PSN Name: GeekElite
GamerTag: GeekxElite
E-Mail: GeekElite@geekerific.com
I’m definitely an old-school gamer. My first gaming experiences were in the early 1980′s on a Commodore Vic20 home computer. If you’re too young to remember the Commodore glory days, the Vic20 was the first of Commodore’s consumer-level home computing solutions, and it plugged directly into a TV. No monitor. The Vic20 had a cartridge slot on the back that could be used for a wide variety of applications, but we used it mostly for gaming.
I have a strange relationship with classic gaming, though. No one really remembers much about the games on the Commodore systems, because it wasn’t dedicated gaming hardware. It wasn’t until the Ataris and Nintendos of the world started bringing gaming to the masses that people really took notice. I never had a dedicated gaming system anywhere near their launch dates. The first full gaming system I owned was an NES, and I didn’t get that until 1988, almost 3 years after it launched. I also only ever owned 2 (technically 3) games aside from the SMB/Duck Hunt pack-in over the entire time I owned the system. The first game I was given was Chessmaster 2000 (as a huge nerd, I was into chess at the time), and I eventually got Karnov as well. At some point I traded Chessmaster to one of my friends for Mike Tyson’s Punch Out (I think I made out on the better end of that deal), but all of the rest of the games I either borrowed or rented.
So, the combination of getting the system late and not owning any games meant that I didn’t even see the vast majority of the better games until years after they were already classics. All of my favorite old-school series’ – Mega Man, Castlevania, Legend of Zelda – I either got into late, or never played the original games at all. For example, I didn’t play A Link to the Past until years after Ocarina of Time was released. And I’ve still never finished it.

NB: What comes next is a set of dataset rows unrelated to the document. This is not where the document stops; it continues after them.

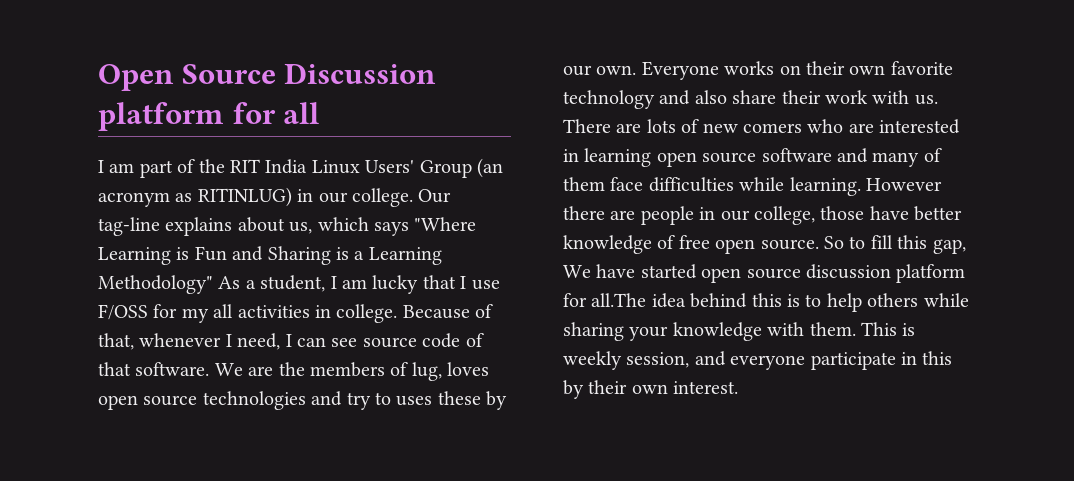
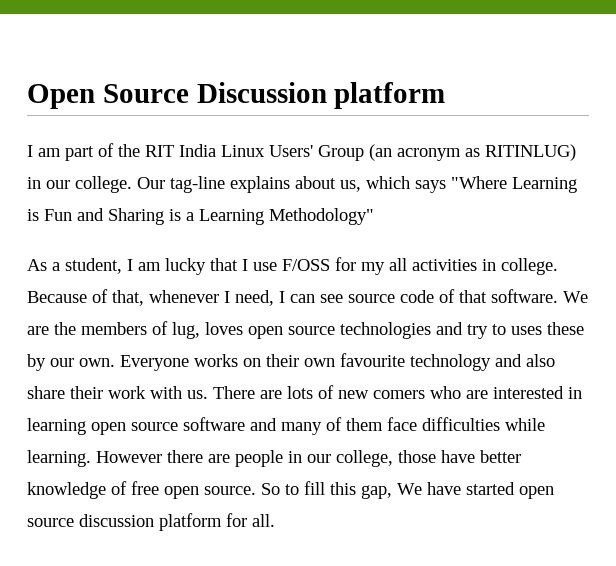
[232,102,320,124] for all -> (446, 95) none
(213, 284) none -> (374, 216) //
[890,61,953,75] favorite -> [340,353,405,367] favourite
[591,293,969,312] [563,322,916,341] [563,351,953,370] [563,380,739,399] all.The idea behind this is to help others while sharing your knowledge with them. This is weekly session, and everyone participate in this by their own interest. -> [252,514,275,527] all.

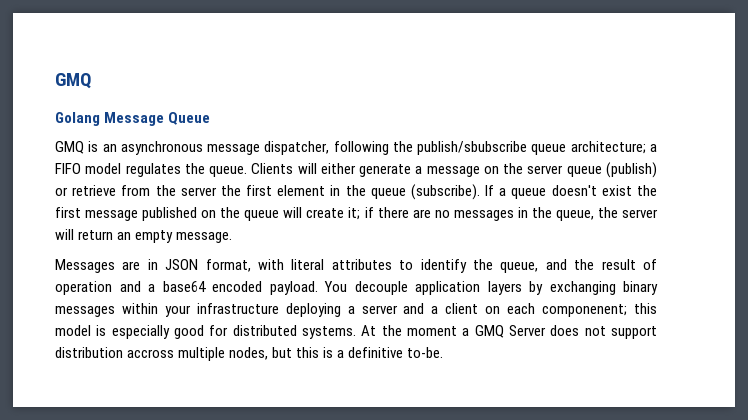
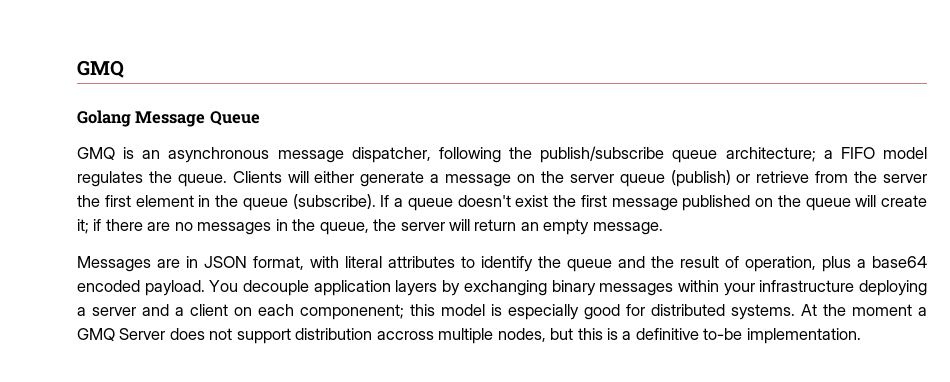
[417,141,528,155] publish/sbubscribe -> [540,146,665,163] publish/subscribe
[500,262,539,273] queue, -> [567,259,612,272] queue
[55,281,141,295] operation and -> [745,256,851,272] operation, plus
[407,347,444,358] to-be. -> [703,328,861,344] to-be implementation.

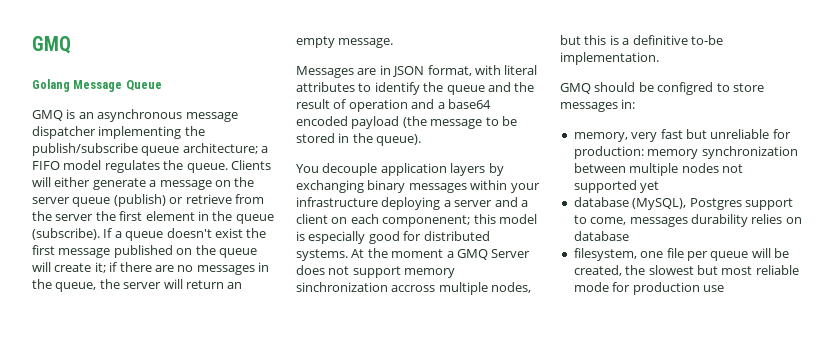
[351,147,501,163] dispatcher, following -> [32,126,182,139] dispatcher implementing
[745,256,851,272] operation, plus -> [348,99,435,112] operation and
[144,280,205,296] payload. -> [351,116,517,129] [296,133,422,146] payload (the message to be stored in the queue). //
[295,328,373,340] distribution -> [404,268,456,278] [296,282,388,292] memory sinchronization
(861, 336) none -> [560,82,764,95] [560,99,636,112] [573,129,791,142] [573,146,798,159] [573,163,743,176] [573,180,660,193] [573,197,793,210] [573,214,802,227] [573,231,629,241] [573,248,789,261] [573,265,799,276] [573,282,724,295] // GMQ should be configred to store messages in: // memory, very fast but unreliable for production: memory synchronization between multiple nodes not supported yet // database (MySQL), Postgres support to come, messages durability relies on database // filesystem, one file per queue will be created, the slowest but most reliable mode for production use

In spite of being a “late bloomer”, I’m still a huge classic gaming nut. I love 8- and 16-bit era games as much (somtimes even more) than the modern games I’m into. I lament every time they “update” a series and remove it from its roots – even so much as to take an old 2d platformer and make it “2.5d” instead of making nicer, hi-res 2d sprites (like New Super Mario Bros. or Mega Man: Maverick Hunter X). I’d love to see a full Super Mario Bros. game with the beautiful 2d art style that Nintendo used for WarioLand Shake It!.
It’s interesting to me to have discussions about classic games with gamers who were into them from their inception. There’s an entire society of gamers who grew up playing all of these classic games with their friends, talking about them, trading them, and building childhoods around them. I definitely have games that I love and classics that are indelibly tied to my childhood, but don’t have any shared experiences with other gamers from that era. When we started this podcast, a great many discussions of old games have resulted in my 3 co-hosts having a heartwarning nostalgia session while I sit off to the side and can’t really comment.
I have to consider myself a new classic gamer, to some degree. It seems like my experience of being a sad geeky loner isn’t necessarily the norm (or maybe it is, and my co-hosts are the anomaly). In any case, the bulk of my deeper classic gaming knowledge came in the mid ’90s while I was in high-school, rather than in the previous decade like most gamers my age. Now, though, I have the opportunity to share the experience of playing all of these games again (sometimes for the first time) with a new group of friends, players, and fans!